3. Review and understand the fund documents

Once you’ve found a fund manager with a compelling thesis, it is recommended you review the economic terms in the fund’s Limited Partnership Agreement (LPA) or equivalent governance document. The LPA sets forth the terms and conditions of the fund and serves as the operating manual for the venture fund and delineates your rights as an investor. Terms such as carried interest, fund duration, capital commitments, management fees …etc will be clearly defined here

For example, the Management Fee can be structured as a flat 2% fee per year or cascading down from 3.5% per year to average out to 2% overall. The Maximum Portfolio Investment Percentage will dictate how much can be invested into a single company as a percentage of the fund. Other terms such as GP Commitment Percentage will set forth how much capital the General Partners will put into the fund. LPs typically ask this to be set at 1%.
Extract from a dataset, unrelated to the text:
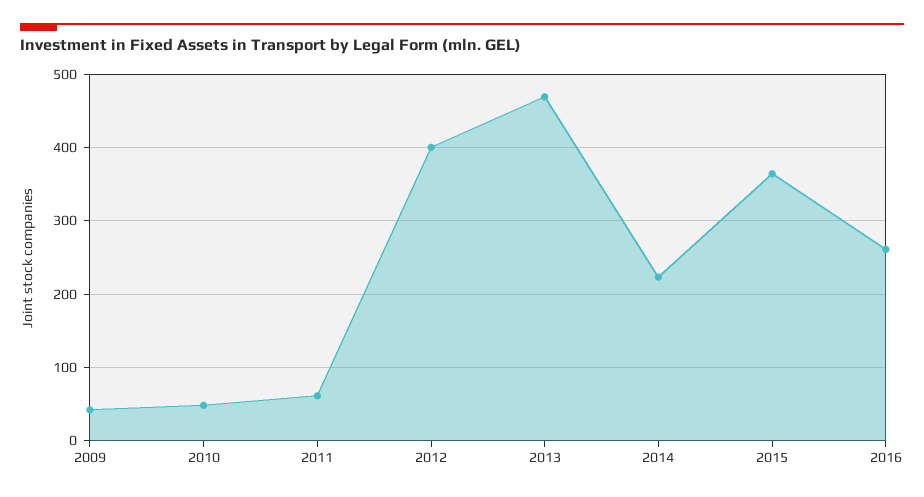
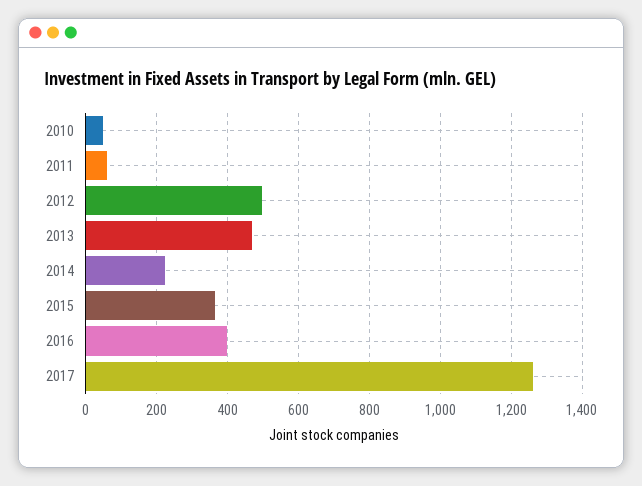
2009: 40 -> none
2012: 400 -> 500
2016: 260 -> 400
2017: none -> 1260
Brush up on all of these terms before subscribing to a fund. You can read more in VC Lab’s very own Cornerstone LPA which has simplified the legal jargon and complexity for fund managers and investors. 
Additional Resources: How to use the Cornerstone LPA

4. Sign the fund documents

The fund manager will communicate with you that they are planning to close the fundraising. You should be prepared to finalise the closing package, which typically depends on the firm, but will include documents such as the ‘accredited investor form’. If you are unsure of the terms at any point then ask a GP for further clarification

Once you are happy with the terms and conditions of the fund, consider using a fund lawyer when signing the agreement. Be prepared to submit said package in a timely manner, which is about a week. Beware that failure to produce said documents in an efficient manner may result in you missing the closing, especially if the fund is oversubscribed. 

Upon signing the documents you may not receive immediate confirmation. This is because the fund manager needs time to gather all the signatures from the LPs and finalize the closing.

Note that you are committing capital to the fund by signing this agreement and should have enough liquid capital on hand to remit funds when the fund calls capital from you. 

5. Contribute capital

To start investing in startups, GPs will typically ‘call capital’ from investors. Capital calls are legally binding requests for you to wire capital that has previously been committed to the fund

Capital calls usually do not happen immediately after signing the documents, but after the fund is ready to invest in startups. Typically, fund managers will not call your entire capital commitment at once but initially will call somewhere between 25% – 40% over a period of time depending on the fund.

They will use these funds to invest in companies during the fund’s investment period. Fund managers will then back the winners in the portfolio over time and call capital from yourself and other LPs when necessary.

6. Receive returns as portfolio exits occur

You will receive your portion of the returns as the companies in the portfolio mature and start exiting and being acquired. This can take longer than the lifetime of the fund, especially if the fund has considerably large winners. At times, the fund may be extended for a pre-defined period of time outlined in the LPA, to look for secondary sale opportunities and to maximise the returns on the assets held by the fund.

Some companies in the portfolio will break even and return modest earnings, though typically most of the returns will come from a few companies while a majority will fail. So it is important to note that your earnings will not be equally distributed.